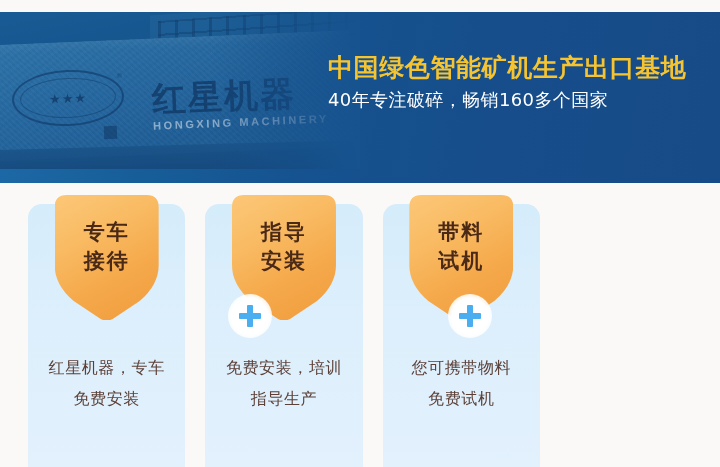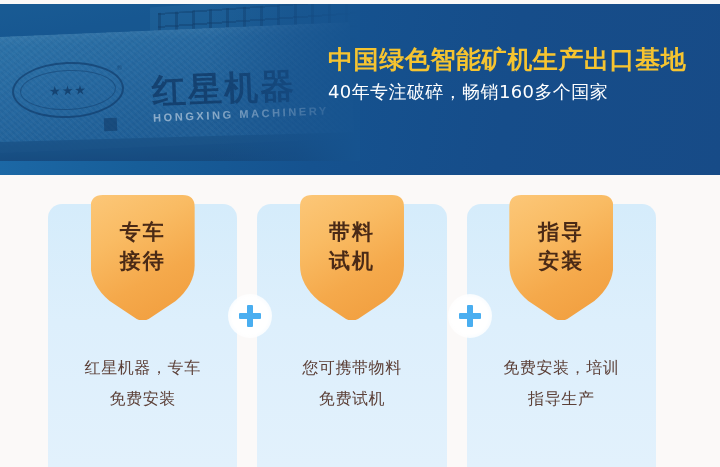--- a/index.html
+++ b/index.html
@@ -18,21 +18,21 @@
     position: relative;
     width: 720px;
     height: 467px;
     overflow: hidden;
   }
 
   
   .banner {
     position: absolute;
     left: 0;
-    top: 4px;
+    top: 12px;
     width: 720px;
     height: 171px;
     background: linear-gradient(100deg, #1d6aa8 0%, #175e99 22%, #15528f 45%, #164d8a 70%, #174b87 100%);
     overflow: hidden;
   }
   
   .banner-photo {
     position: absolute;
     left: 0;
     top: 0;
@@ -188,23 +188,23 @@
     color: #ffffff;
     letter-spacing: .4px;
     line-height: 1.1;
     white-space: nowrap;
     font-family: "DejaVu Sans", sans-serif;
   }
 
   
   .cards {
     position: absolute;
-    left: 48px;
+    left: 28px;
     top: 204px;
-    width: 608px;
+    width: 512px;
     height: 263px;
     display: flex;
     gap: 20px;
   }
   .card {
     position: relative;
     width: 200px;
     height: 263px;
     background: linear-gradient(180deg, #d5ecfb 0%, #ddeffc 45%, #e2f1fc 100%);
     border-radius: 14px 14px 0 0;
@@ -318,37 +318,37 @@
         <span class="badge-line">接待</span>
       </div>
       <div class="card-desc">
         <span class="l1">红星机器，专车</span>
         <span class="l2">免费安装</span>
       </div>
     </div>
 
     <div class="card">
       <div class="badge">
+        <span class="badge-line">指导</span>
+        <span class="badge-line">安装</span>
+      </div>
+      <div class="card-desc">
+        <span class="l1">免费安装，培训</span>
+        <span class="l2">指导生产</span>
+      </div>
+    </div>
+
+    <div class="card">
+      <div class="badge">
         <span class="badge-line">带料</span>
         <span class="badge-line">试机</span>
       </div>
       <div class="card-desc">
         <span class="l1">您可携带物料</span>
         <span class="l2">免费试机</span>
-      </div>
-    </div>
-
-    <div class="card">
-      <div class="badge">
-        <span class="badge-line">指导</span>
-        <span class="badge-line">安装</span>
-      </div>
-      <div class="card-desc">
-        <span class="l1">免费安装，培训</span>
-        <span class="l2">指导生产</span>
       </div>
     </div>
   </div>
 
   <div class="plus plus-1">
     <span class="plus-glyph"></span>
   </div>
   <div class="plus plus-2">
     <span class="plus-glyph"></span>
   </div>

• _WHAT TO PRODUCE_
Transcribe all of the entries word for word, but skip any pictures they contain.

• _RESPONSE TO THIS EXERCISE_
--- a/index.html
+++ b/index.html
@@ -18,21 +18,21 @@
     position: relative;
     width: 720px;
     height: 467px;
     overflow: hidden;
   }
 
   
   .banner {
     position: absolute;
     left: 0;
-    top: 4px;
+    top: 12px;
     width: 720px;
     height: 171px;
     background: linear-gradient(100deg, #1d6aa8 0%, #175e99 22%, #15528f 45%, #164d8a 70%, #174b87 100%);
     overflow: hidden;
   }
   
   .banner-photo {
     position: absolute;
     left: 0;
     top: 0;
@@ -188,23 +188,23 @@
     color: #ffffff;
     letter-spacing: .4px;
     line-height: 1.1;
     white-space: nowrap;
     font-family: "DejaVu Sans", sans-serif;
   }
 
   
   .cards {
     position: absolute;
-    left: 48px;
+    left: 28px;
     top: 204px;
-    width: 608px;
+    width: 512px;
     height: 263px;
     display: flex;
     gap: 20px;
   }
   .card {
     position: relative;
     width: 200px;
     height: 263px;
     background: linear-gradient(180deg, #d5ecfb 0%, #ddeffc 45%, #e2f1fc 100%);
     border-radius: 14px 14px 0 0;
@@ -318,37 +318,37 @@
         <span class="badge-line">接待</span>
       </div>
       <div class="card-desc">
         <span class="l1">红星机器，专车</span>
         <span class="l2">免费安装</span>
       </div>
     </div>
 
     <div class="card">
       <div class="badge">
+        <span class="badge-line">指导</span>
+        <span class="badge-line">安装</span>
+      </div>
+      <div class="card-desc">
+        <span class="l1">免费安装，培训</span>
+        <span class="l2">指导生产</span>
+      </div>
+    </div>
+
+    <div class="card">
+      <div class="badge">
         <span class="badge-line">带料</span>
         <span class="badge-line">试机</span>
       </div>
       <div class="card-desc">
         <span class="l1">您可携带物料</span>
         <span class="l2">免费试机</span>
-      </div>
-    </div>
-
-    <div class="card">
-      <div class="badge">
-        <span class="badge-line">指导</span>
-        <span class="badge-line">安装</span>
-      </div>
-      <div class="card-desc">
-        <span class="l1">免费安装，培训</span>
-        <span class="l2">指导生产</span>
       </div>
     </div>
   </div>
 
   <div class="plus plus-1">
     <span class="plus-glyph"></span>
   </div>
   <div class="plus plus-2">
     <span class="plus-glyph"></span>
   </div>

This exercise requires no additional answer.